## DATA EXCERPTS
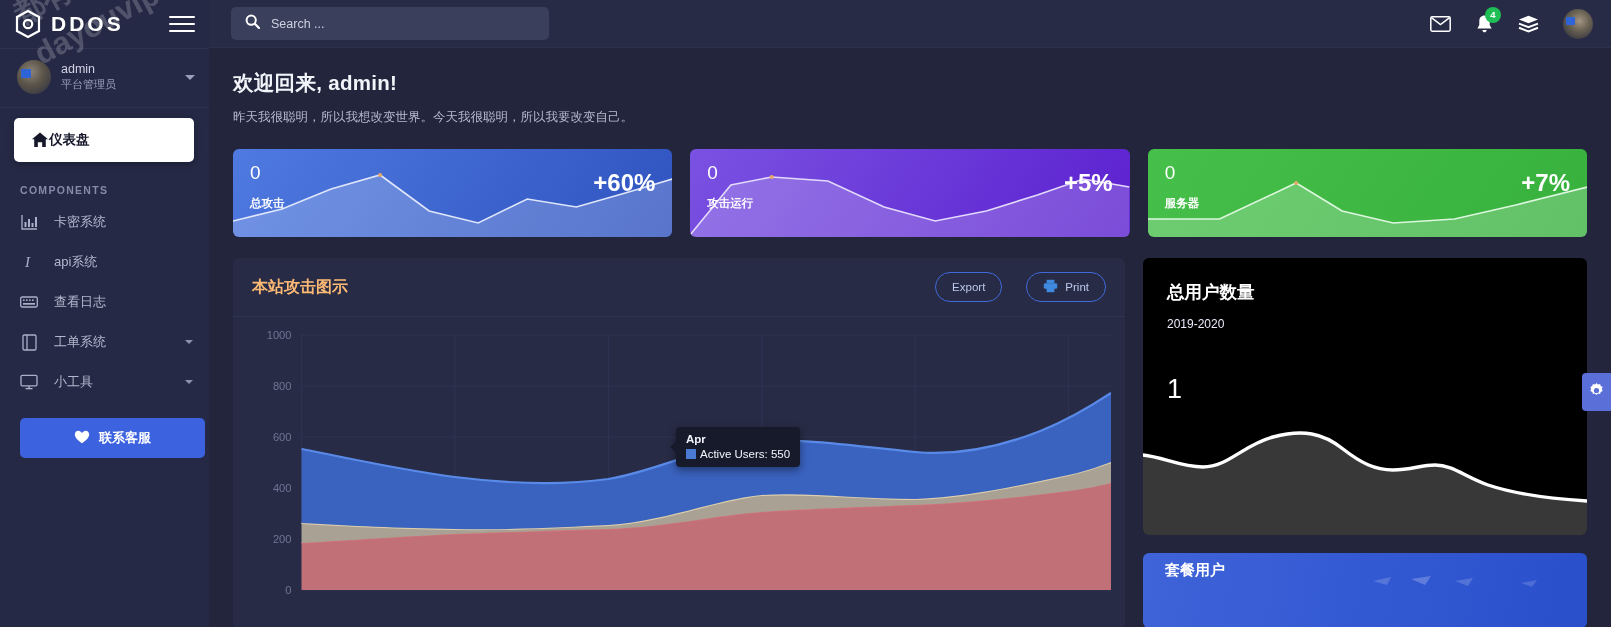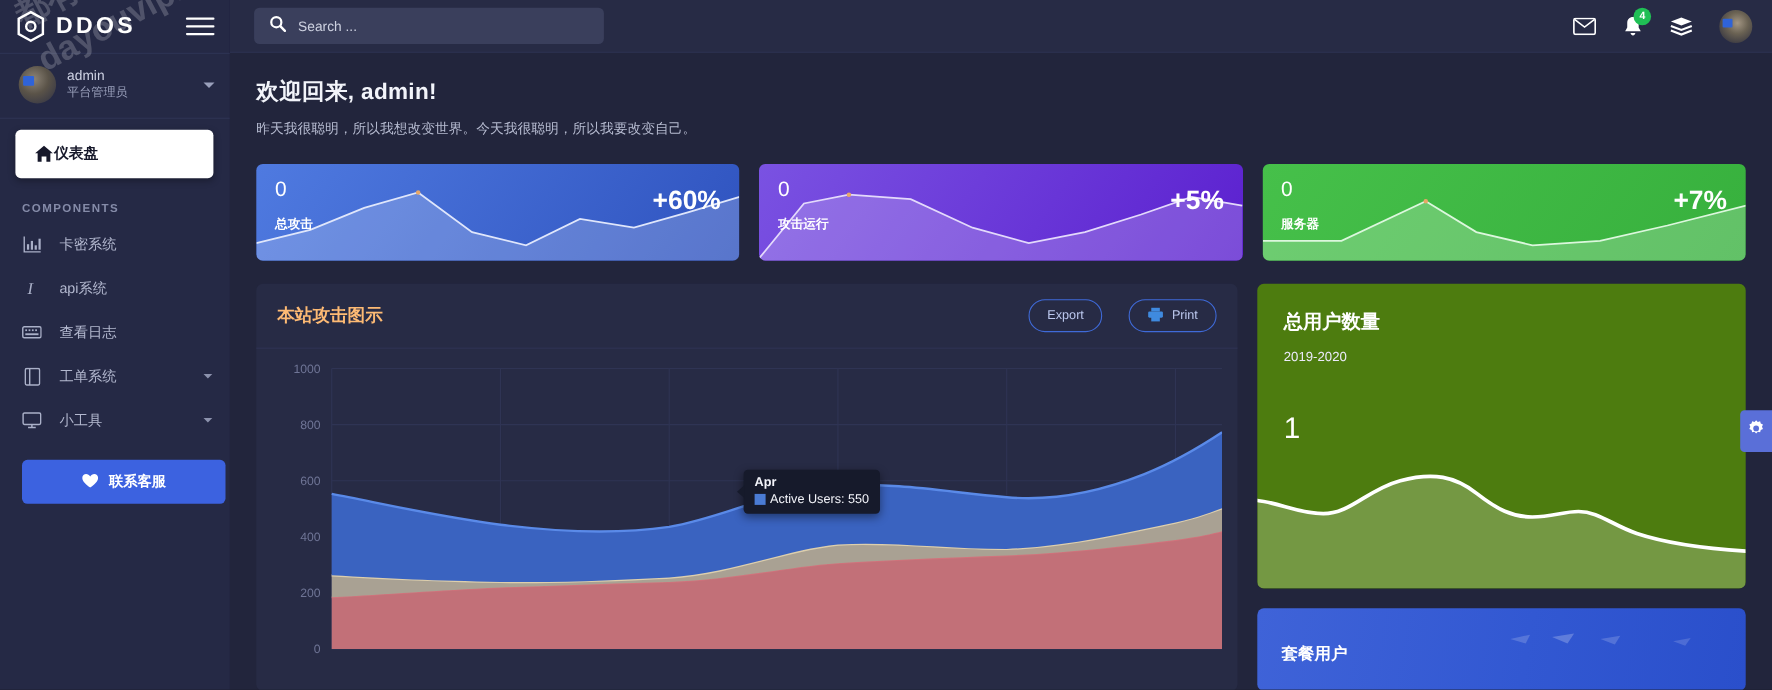--- a/index.html
+++ b/index.html
@@ -195,7 +195,7 @@
 
   .panel-right { flex: 0 0 444px; display: flex; flex-direction: column; gap: 18px; }
   .card-users {
-    background: #4d7c0f; border-radius: 6px; height: 277px;
+    background: #000000; border-radius: 6px; height: 277px;
     position: relative; overflow: hidden;
   }
   .cu-inner { padding: 22px 24px 0 24px; position: relative; z-index: 2; }

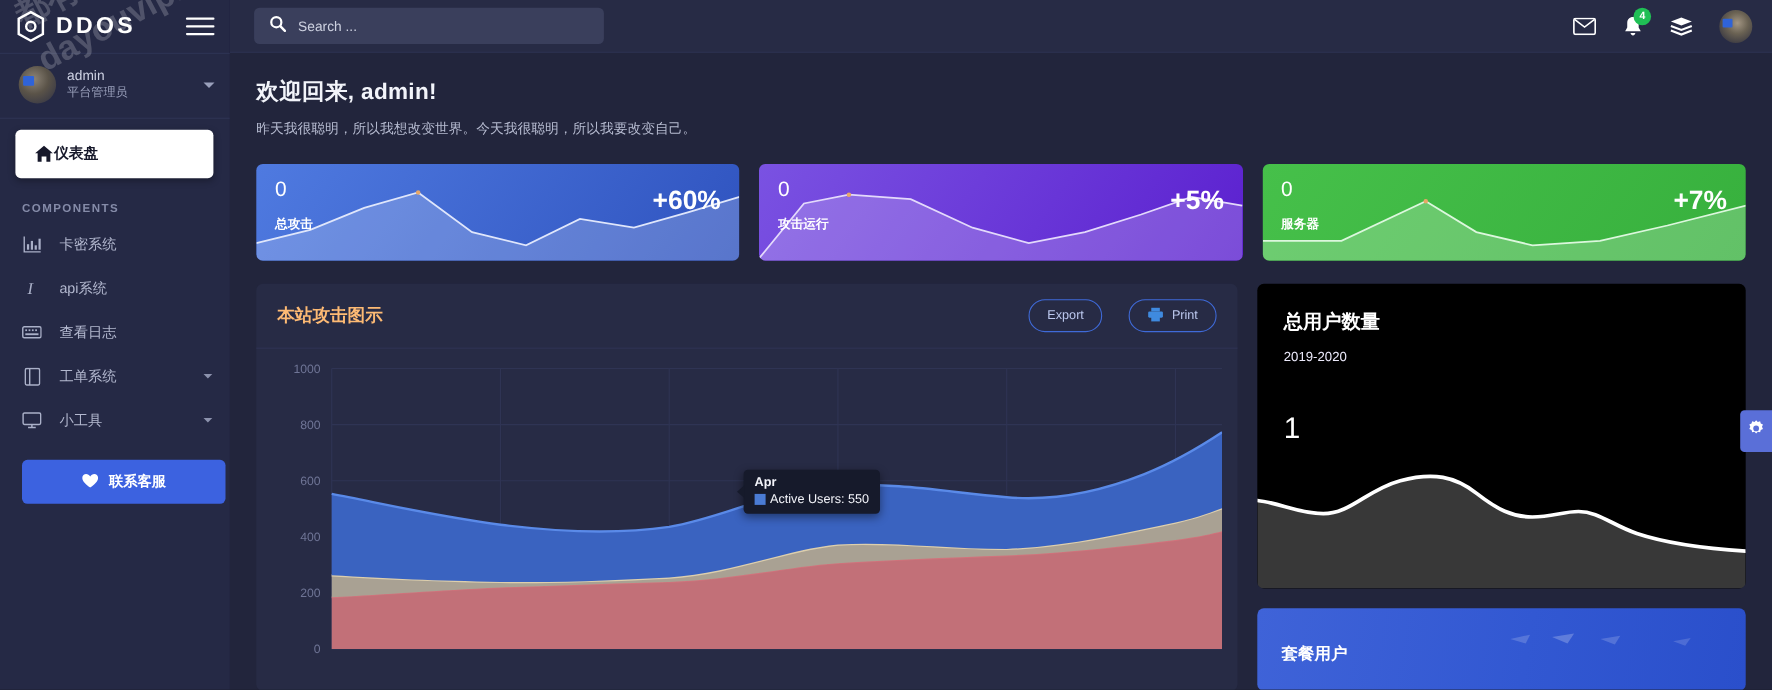--- a/index.html
+++ b/index.html
@@ -208,7 +208,7 @@
     background: linear-gradient(100deg, #3f63d8 0%, #3258d2 55%, #2a4fcb 100%);
     border-radius: 6px; height: 75px; position: relative; overflow: hidden;
   }
-  .cp-title { font-size: 15px; font-weight: 700; color: #fff; padding: 32px 0 0 22px; position: relative; z-index: 2; }
+  .cp-title { font-size: 15px; font-weight: 700; color: #fff; padding: 8px 0 0 22px; position: relative; z-index: 2; }
   .cp-svg { position: absolute; inset: 0; width: 100%; height: 100%; opacity: .5; }
 
   .gear-tab {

## REQUIREMENT
Output the lines from the one holding "absolute; inset: 0;" to the last line of the material, inclusive, exactly as they appear. Add no others.

## SOLUTION TO THIS EXERCISE
   .cp-svg { position: absolute; inset: 0; width: 100%; height: 100%; opacity: .5; }
 
   .gear-tab {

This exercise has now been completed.